Je ne m’attendais pas à ressentir quoi que ce soit de particulier à l’égard des chevaux avant d’arriver à Khustai. J’avais monté à cheval en Mongolie à ce stade — à Terelj, sur la rivière Orkhon, brièvement et de façon désastreuse aux environs de Mörön — et j’avais atteint avec eux une accommodation raisonnable, c’est-à-dire que j’avais arrêté de tomber. Mais les takhi sont différents des chevaux domestiques d’une manière qui est évidente immédiatement, même à distance : la crinière courte et droite, la raie dorsale rigide courant sur la robe isabelle, le corps compact construit pour le terrain plutôt que pour l’élégance. Ils se déplacent autrement. Ils se tiennent autrement. Et ils vous regardent avec une expression ne contenant aucune domestication, ce qui est, il s’avère, une expression qui vaut la peine d’être vue.

Le cheval de Przewalski — takhi en mongol, un mot qui se traduit approximativement par « esprit » — était éteint à l’état sauvage dans les années 1960, ne survivant plus que dans des collections de zoos européens descendant d’un petit nombre d’animaux capturés à la fin du XIXe siècle. Le programme de réintroduction qui les a ramenés à Khustai à partir du début des années 1990 est l’une des histoires de conservation les plus remarquables des trente dernières années : des chevaux élevés en captivité, relâchés dans un terrain qu’ils n’avaient pas occupé depuis des générations, observés attentivement pendant qu’ils découvraient ce qu’ils étaient censés être. Le parc accueille désormais plusieurs centaines d’animaux répartis en plusieurs troupeaux, organisés autour d’étalons dominants qui gèrent leurs groupes avec une complexité sociale que les rangers qui les suivent évoquent avec une admiration non dissimulée.
Je suis arrivé au centre de visiteurs du parc à quatre heures et demie du matin pour rejoindre une session de pistage à l’aube, qui impliquait un ranger nommé Gantulga, un vieux Land Cruiser cabossé et une heure de conduite dans l’obscurité à travers des buissons riverains jusqu’à ce que nous nous arrêtions sur une crête et attendions. Le troupeau est apparu à la première lumière en contrebas, quatorze animaux se déplaçant depuis un bosquet vers la rivière au pas tranquille d’animaux qui possèdent leur terrain. L’étalon — un isabelle pâle avec une crinière sombre qu’il portait comme une crête — s’est arrêté et s’est tourné vers nous, nous a évalués pendant ce qui a semblé une minute entière, puis s’est éloigné pour suivre ses juments.

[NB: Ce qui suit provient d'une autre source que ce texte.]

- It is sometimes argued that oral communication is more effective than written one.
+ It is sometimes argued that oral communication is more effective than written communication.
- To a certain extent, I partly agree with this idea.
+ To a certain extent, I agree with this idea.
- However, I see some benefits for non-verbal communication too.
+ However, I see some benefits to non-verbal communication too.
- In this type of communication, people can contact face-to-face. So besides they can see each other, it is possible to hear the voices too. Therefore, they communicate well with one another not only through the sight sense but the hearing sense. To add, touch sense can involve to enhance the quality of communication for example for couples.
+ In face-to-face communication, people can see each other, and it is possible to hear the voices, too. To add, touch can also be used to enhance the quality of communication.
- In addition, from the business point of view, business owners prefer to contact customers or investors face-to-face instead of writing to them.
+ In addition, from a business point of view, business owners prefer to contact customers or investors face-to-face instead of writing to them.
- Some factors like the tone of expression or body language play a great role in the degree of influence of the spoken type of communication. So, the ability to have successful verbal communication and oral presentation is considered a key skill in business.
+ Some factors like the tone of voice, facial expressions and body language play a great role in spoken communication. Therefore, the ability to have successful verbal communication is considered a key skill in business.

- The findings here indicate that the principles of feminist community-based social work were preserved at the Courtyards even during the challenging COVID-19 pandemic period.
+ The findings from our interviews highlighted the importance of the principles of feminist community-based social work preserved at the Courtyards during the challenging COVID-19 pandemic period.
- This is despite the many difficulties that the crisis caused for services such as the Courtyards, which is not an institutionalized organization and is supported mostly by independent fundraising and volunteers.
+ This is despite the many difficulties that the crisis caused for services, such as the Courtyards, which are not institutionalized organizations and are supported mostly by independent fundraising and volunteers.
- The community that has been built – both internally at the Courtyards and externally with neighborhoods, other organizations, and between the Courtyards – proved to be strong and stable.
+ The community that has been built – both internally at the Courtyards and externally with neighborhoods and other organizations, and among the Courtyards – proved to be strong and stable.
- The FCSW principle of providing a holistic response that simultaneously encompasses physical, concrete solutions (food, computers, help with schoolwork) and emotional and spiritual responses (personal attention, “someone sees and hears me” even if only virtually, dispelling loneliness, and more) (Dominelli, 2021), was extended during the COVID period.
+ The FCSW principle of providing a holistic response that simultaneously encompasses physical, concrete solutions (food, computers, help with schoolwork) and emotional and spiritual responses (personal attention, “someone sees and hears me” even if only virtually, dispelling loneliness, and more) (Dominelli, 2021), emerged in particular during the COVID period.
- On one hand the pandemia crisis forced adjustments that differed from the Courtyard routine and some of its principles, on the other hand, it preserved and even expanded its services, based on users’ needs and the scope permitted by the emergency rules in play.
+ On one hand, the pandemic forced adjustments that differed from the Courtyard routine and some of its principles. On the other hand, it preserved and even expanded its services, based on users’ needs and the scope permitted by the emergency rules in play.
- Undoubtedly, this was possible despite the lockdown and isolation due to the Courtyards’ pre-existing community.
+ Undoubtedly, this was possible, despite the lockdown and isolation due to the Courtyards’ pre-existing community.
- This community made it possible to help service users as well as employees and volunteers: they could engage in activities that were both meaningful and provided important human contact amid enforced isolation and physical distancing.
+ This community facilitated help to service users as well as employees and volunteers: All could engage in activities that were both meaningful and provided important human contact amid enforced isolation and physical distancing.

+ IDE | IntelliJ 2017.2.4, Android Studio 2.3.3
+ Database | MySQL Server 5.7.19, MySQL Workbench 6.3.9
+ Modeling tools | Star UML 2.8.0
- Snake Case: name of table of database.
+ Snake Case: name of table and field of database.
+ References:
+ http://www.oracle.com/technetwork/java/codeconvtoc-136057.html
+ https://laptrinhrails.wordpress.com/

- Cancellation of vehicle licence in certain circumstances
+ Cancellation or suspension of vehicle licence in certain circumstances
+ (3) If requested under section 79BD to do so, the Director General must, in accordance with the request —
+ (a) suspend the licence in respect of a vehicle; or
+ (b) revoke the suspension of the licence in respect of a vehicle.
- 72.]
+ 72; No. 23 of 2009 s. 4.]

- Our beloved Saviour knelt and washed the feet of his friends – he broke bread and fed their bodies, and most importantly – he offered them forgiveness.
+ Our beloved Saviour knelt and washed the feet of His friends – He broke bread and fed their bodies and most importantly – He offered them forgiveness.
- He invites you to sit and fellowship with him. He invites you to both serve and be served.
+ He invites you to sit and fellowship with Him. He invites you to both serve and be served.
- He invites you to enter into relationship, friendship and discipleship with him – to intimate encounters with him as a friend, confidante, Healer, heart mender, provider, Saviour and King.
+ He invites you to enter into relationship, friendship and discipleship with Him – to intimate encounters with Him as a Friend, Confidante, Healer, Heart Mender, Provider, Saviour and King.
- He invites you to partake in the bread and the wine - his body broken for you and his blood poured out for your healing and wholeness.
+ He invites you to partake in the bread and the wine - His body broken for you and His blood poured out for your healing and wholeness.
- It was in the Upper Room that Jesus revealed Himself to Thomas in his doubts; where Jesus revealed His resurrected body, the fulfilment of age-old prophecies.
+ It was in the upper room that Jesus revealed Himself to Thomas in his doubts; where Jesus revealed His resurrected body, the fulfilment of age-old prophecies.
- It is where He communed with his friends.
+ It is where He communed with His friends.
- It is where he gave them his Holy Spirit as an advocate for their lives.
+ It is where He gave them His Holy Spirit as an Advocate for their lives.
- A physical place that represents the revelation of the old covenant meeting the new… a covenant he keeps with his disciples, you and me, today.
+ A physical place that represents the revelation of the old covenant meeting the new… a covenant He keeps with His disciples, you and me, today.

Gantulga a dit quelque chose en mongol. Je lui ai demandé plus tard ce que ça signifiait. Il a dit : « Il a décidé qu’on ne valait pas la peine de s’inquiéter. » Il y avait une fierté professionnelle dans sa façon de le dire.

Le parc au-delà des takhi se distingue aussi par ses rapaces — les faucons sacres nichent dans le parc en nombre soigneusement suivi, et les promenades sur les crêtes dans la section orientale offrent des vues fiables sur des aigles royaux chevauchant les thermiques de milieu de matinée. La steppe elle-même, non pâturée par le bétail domestique et en voie de régénération depuis trois décennies, montre à quoi ressemblait la prairie centrale mongole avant que l’élevage intensif ne la comprime — une densité d’espèces d’herbes et de fleurs sauvages que les rangers désignent avec la satisfaction de gens qui ont regardé quelque chose se réparer.
Quand y aller : D’avril à juin pour la saison des poulains, quand de nouveaux takhi naissent et que les dynamiques familiales dans les troupeaux sont les plus actives. Septembre et octobre offrent une lumière plus claire et les troupeaux qui descendent vers des terres plus basses avant l’hiver. Le parc est ouvert toute l’année ; les visites hivernales nécessitent une préparation adaptée au froid mais offrent une expérience complètement différente et très calme.